**The task**
Find the line holding "VBoxManage controlvm boot2docker-vm" in the entries below. Give it again exactly, along with every line after it up to and including the line holding "the route /hello.".

(Collection entries)
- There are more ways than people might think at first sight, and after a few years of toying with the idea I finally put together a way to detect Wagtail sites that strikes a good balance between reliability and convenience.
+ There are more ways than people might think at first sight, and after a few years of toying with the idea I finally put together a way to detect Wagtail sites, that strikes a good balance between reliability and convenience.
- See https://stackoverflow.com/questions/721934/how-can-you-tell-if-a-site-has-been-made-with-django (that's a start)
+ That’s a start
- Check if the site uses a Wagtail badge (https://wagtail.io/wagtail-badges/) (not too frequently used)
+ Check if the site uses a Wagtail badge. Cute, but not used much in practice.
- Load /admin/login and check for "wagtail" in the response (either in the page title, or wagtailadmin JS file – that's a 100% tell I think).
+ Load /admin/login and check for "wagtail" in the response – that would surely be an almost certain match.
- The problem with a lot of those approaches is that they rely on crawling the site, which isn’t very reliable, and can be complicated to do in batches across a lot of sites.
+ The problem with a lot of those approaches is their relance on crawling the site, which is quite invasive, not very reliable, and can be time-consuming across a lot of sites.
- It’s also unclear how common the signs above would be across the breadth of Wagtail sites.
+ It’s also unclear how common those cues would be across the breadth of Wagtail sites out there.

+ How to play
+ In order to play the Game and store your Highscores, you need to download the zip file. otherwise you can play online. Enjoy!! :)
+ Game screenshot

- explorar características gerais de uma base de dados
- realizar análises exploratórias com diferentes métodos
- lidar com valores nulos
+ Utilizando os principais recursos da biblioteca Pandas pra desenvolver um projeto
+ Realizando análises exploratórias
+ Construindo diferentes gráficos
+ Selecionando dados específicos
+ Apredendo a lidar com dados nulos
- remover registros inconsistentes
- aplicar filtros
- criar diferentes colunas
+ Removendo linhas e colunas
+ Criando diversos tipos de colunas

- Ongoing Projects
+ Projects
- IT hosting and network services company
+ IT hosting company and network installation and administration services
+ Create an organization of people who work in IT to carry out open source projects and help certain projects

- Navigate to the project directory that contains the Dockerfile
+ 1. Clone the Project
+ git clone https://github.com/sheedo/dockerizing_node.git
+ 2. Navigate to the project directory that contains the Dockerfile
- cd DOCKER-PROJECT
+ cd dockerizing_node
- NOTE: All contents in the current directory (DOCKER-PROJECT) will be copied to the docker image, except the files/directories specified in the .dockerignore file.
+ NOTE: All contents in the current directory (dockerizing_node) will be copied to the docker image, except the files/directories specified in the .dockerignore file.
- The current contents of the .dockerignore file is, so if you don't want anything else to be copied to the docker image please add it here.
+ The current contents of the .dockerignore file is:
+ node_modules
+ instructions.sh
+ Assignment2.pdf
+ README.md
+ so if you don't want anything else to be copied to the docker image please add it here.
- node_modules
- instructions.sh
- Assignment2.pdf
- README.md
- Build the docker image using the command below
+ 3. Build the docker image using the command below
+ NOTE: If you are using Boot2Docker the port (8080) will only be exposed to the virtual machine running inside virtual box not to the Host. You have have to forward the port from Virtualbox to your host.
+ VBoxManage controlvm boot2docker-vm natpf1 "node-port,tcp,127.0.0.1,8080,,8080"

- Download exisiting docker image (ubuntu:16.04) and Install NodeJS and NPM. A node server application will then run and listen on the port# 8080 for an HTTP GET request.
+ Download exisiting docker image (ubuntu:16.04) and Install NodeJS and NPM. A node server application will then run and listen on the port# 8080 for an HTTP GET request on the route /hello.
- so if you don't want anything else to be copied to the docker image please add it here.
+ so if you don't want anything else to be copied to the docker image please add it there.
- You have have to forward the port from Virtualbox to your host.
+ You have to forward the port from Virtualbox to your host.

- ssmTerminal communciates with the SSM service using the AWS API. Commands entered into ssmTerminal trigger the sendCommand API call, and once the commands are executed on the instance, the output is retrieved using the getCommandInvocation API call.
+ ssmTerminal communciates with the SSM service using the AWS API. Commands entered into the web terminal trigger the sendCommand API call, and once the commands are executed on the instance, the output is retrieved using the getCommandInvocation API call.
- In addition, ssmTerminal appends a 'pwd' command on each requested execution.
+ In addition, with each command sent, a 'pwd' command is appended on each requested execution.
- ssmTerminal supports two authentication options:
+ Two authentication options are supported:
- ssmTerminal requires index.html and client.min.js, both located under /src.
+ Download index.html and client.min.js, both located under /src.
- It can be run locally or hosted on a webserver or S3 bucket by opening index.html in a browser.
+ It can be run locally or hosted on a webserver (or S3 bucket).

**Solved problem**
+ VBoxManage controlvm boot2docker-vm natpf1 "node-port,tcp,127.0.0.1,8080,,8080"

- Download exisiting docker image (ubuntu:16.04) and Install NodeJS and NPM. A node server application will then run and listen on the port# 8080 for an HTTP GET request.
+ Download exisiting docker image (ubuntu:16.04) and Install NodeJS and NPM. A node server application will then run and listen on the port# 8080 for an HTTP GET request on the route /hello.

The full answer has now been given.